§ Exercise aim:
Set down again each entry exactly as it reads, pictures excluded.

§ Provided data:

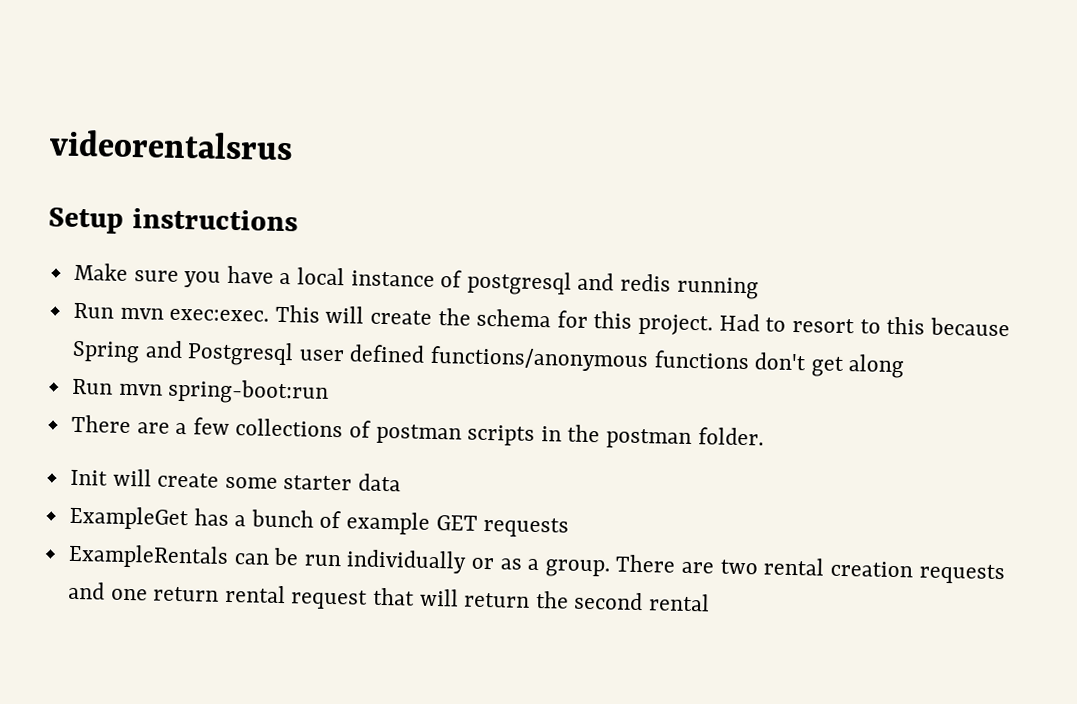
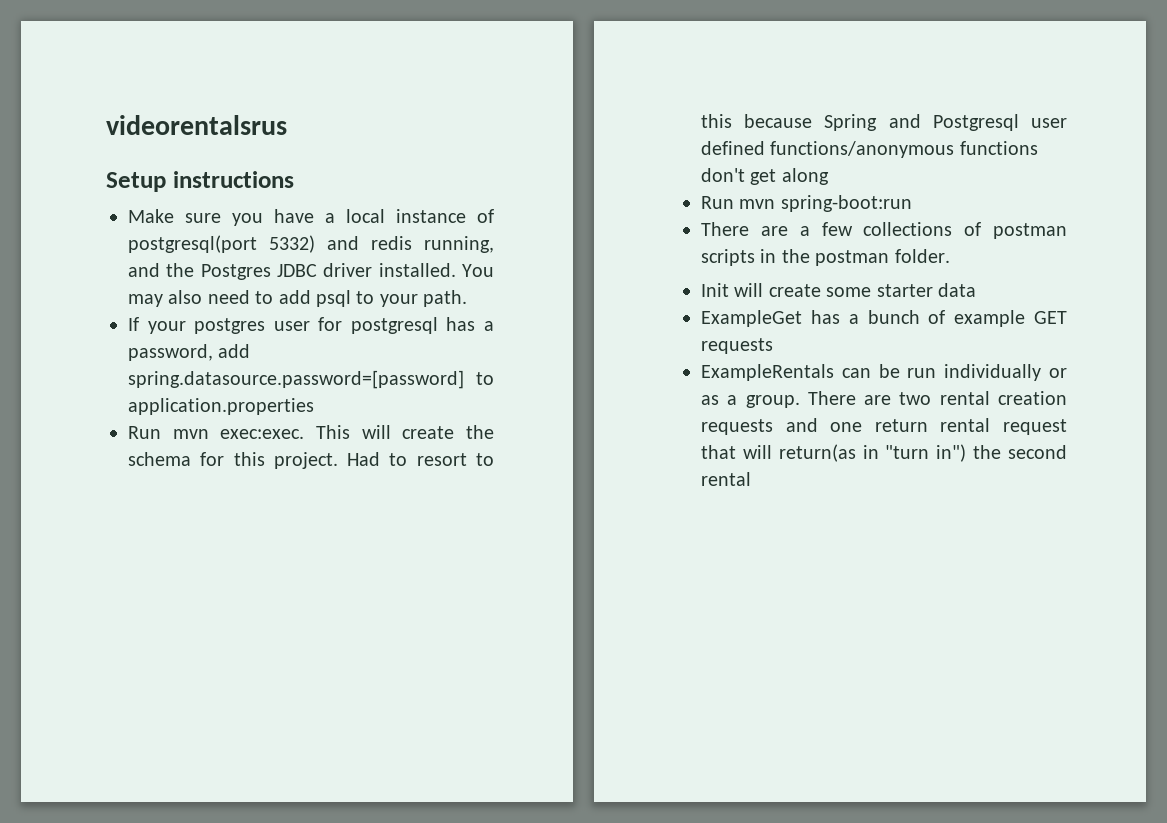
[466,270,759,300] postgresql and redis running -> [128,235,494,253] [128,263,494,280] [128,290,468,307] [128,317,494,334] [128,344,251,361] [128,370,494,389] [128,398,314,415] postgresql(port 5332) and redis running, and the Postgres JDBC driver installed. You may also need to add psql to your path. // If your postgres user for postgresql has a password, add spring.datasource.password=[password] to application.properties
[464,592,531,608] return -> [778,444,967,462] return(as in "turn in")

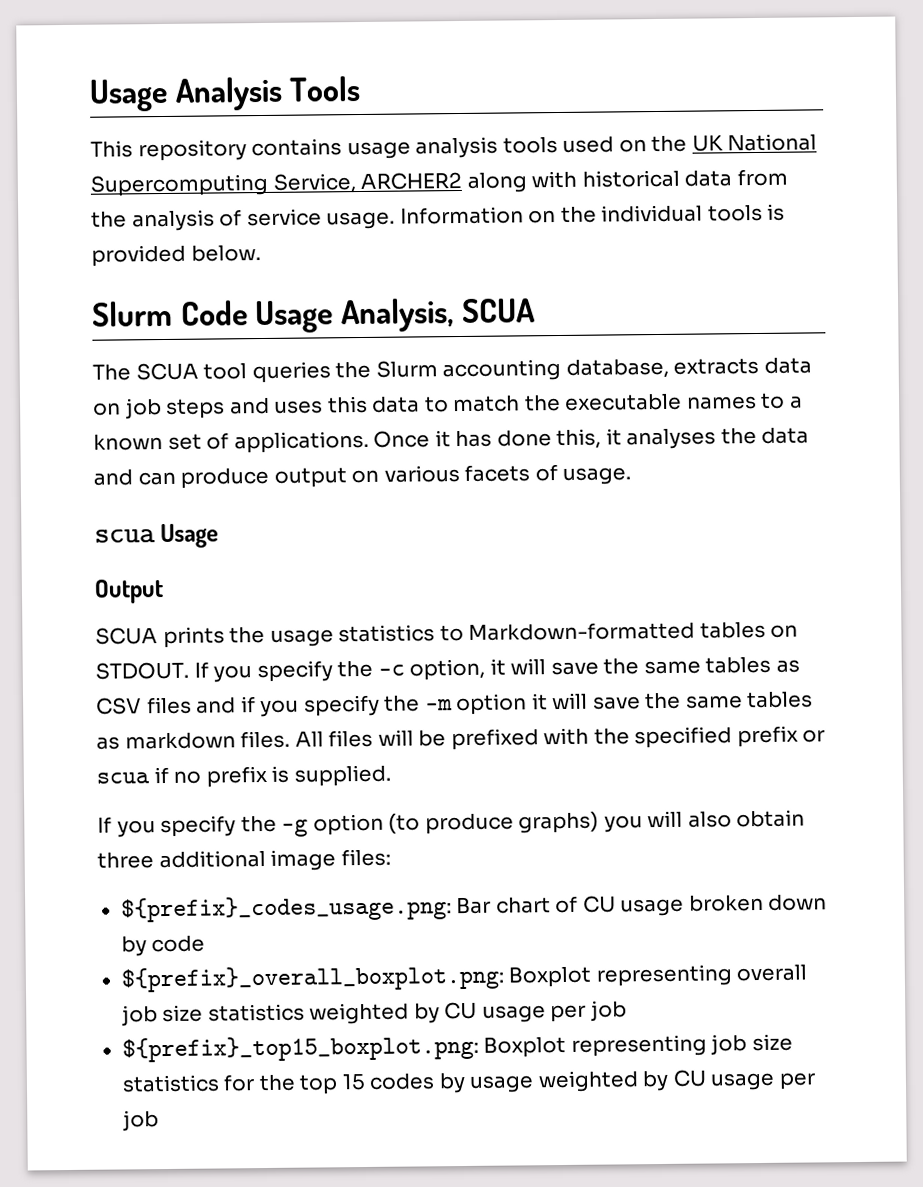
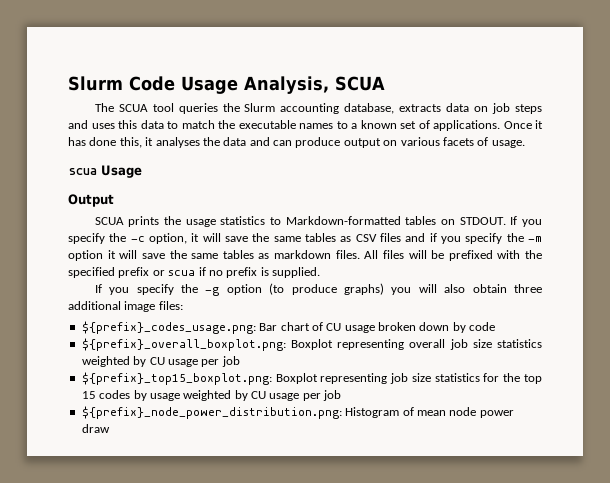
[89,75,362,112] [90,133,818,162] [90,168,788,197] [91,203,786,232] [91,244,261,267] Usage Analysis Tools // This repository contains usage analysis tools used on the UK National Supercomputing Service, ARCHER2 along with historical data from the analysis of service usage. Information on the individual tools is provided below. // -> (68, 83) none
(159, 1121) none -> [81,406,514,419] [81,424,110,433] // ${prefix}_node_power_distribution.png: Histogram of mean node power draw

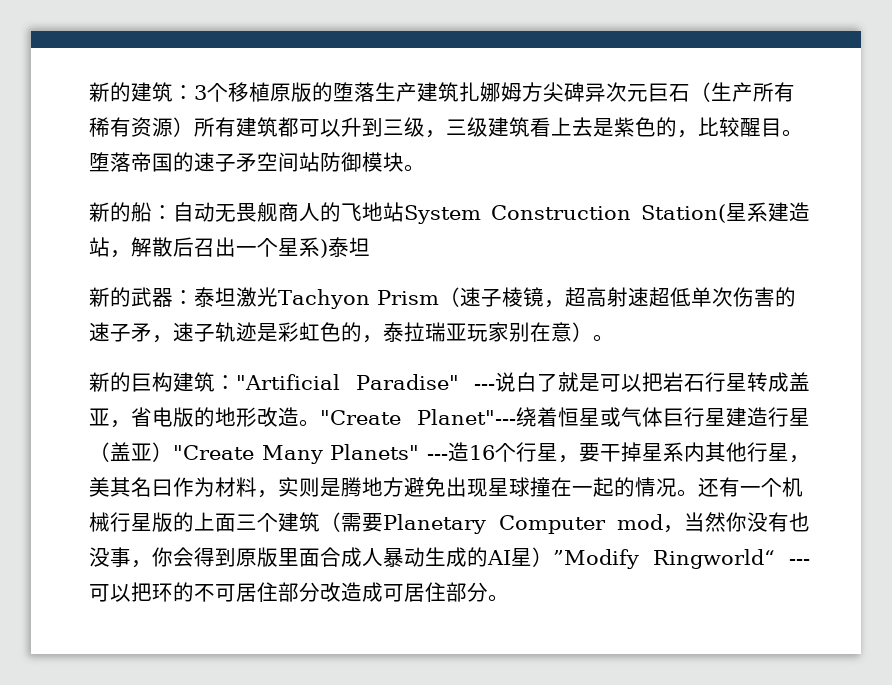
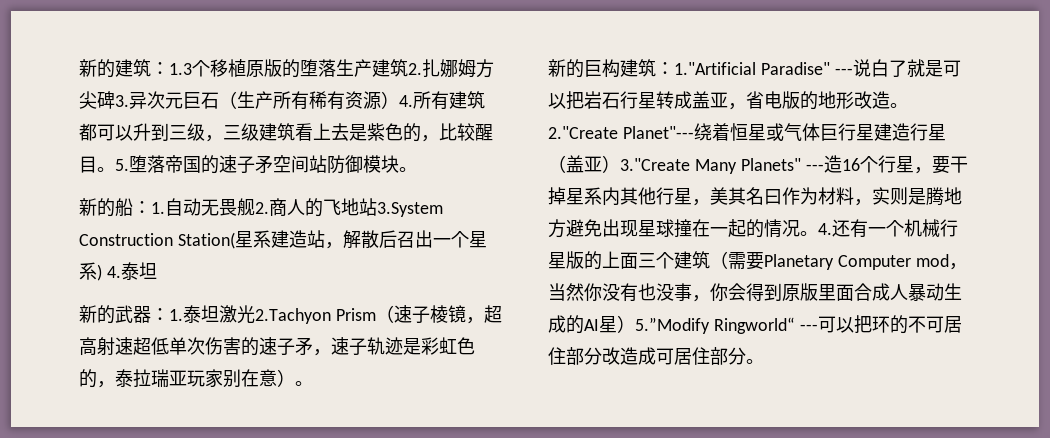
[194,85,207,100] 3 -> [169,63,192,75] 1.3
(459, 92) none -> [408,63,422,75] 2.
(585, 92) none -> [115,95,129,107] 3.
(194, 127) none -> [399,95,413,107] 4.
(803, 133) none -> [115,159,129,171] 5.
(173, 212) none -> [151,202,165,214] 1.
(278, 212) none -> [255,202,269,214] 2.
[404,205,481,224] System -> [377,202,443,217] 3.System
(328, 248) none -> [106,266,121,278] 4.
(194, 297) none -> [169,309,183,321] 1.
[278,289,370,309] Tachyon -> [255,308,331,324] 2.Tachyon
[236,374,340,390] "Artificial -> [674,62,756,75] 1."Artificial
[320,410,401,425] "Create -> [548,126,618,139] 2."Create
[173,445,254,460] "Create -> [620,158,690,171] 3."Create
(698, 493) none -> [818,223,832,235] 4.
[553,549,639,569] ”Modify -> [635,317,710,334] 5.”Modify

§ Result of this task:
[466,270,759,300] postgresql and redis running -> [128,235,494,253] [128,263,494,280] [128,290,468,307] [128,317,494,334] [128,344,251,361] [128,370,494,389] [128,398,314,415] postgresql(port 5332) and redis running, and the Postgres JDBC driver installed. You may also need to add psql to your path. // If your postgres user for postgresql has a password, add spring.datasource.password=[password] to application.properties
[464,592,531,608] return -> [778,444,967,462] return(as in "turn in")

[89,75,362,112] [90,133,818,162] [90,168,788,197] [91,203,786,232] [91,244,261,267] Usage Analysis Tools // This repository contains usage analysis tools used on the UK National Supercomputing Service, ARCHER2 along with historical data from the analysis of service usage. Information on the individual tools is provided below. // -> (68, 83) none
(159, 1121) none -> [81,406,514,419] [81,424,110,433] // ${prefix}_node_power_distribution.png: Histogram of mean node power draw

[194,85,207,100] 3 -> [169,63,192,75] 1.3
(459, 92) none -> [408,63,422,75] 2.
(585, 92) none -> [115,95,129,107] 3.
(194, 127) none -> [399,95,413,107] 4.
(803, 133) none -> [115,159,129,171] 5.
(173, 212) none -> [151,202,165,214] 1.
(278, 212) none -> [255,202,269,214] 2.
[404,205,481,224] System -> [377,202,443,217] 3.System
(328, 248) none -> [106,266,121,278] 4.
(194, 297) none -> [169,309,183,321] 1.
[278,289,370,309] Tachyon -> [255,308,331,324] 2.Tachyon
[236,374,340,390] "Artificial -> [674,62,756,75] 1."Artificial
[320,410,401,425] "Create -> [548,126,618,139] 2."Create
[173,445,254,460] "Create -> [620,158,690,171] 3."Create
(698, 493) none -> [818,223,832,235] 4.
[553,549,639,569] ”Modify -> [635,317,710,334] 5.”Modify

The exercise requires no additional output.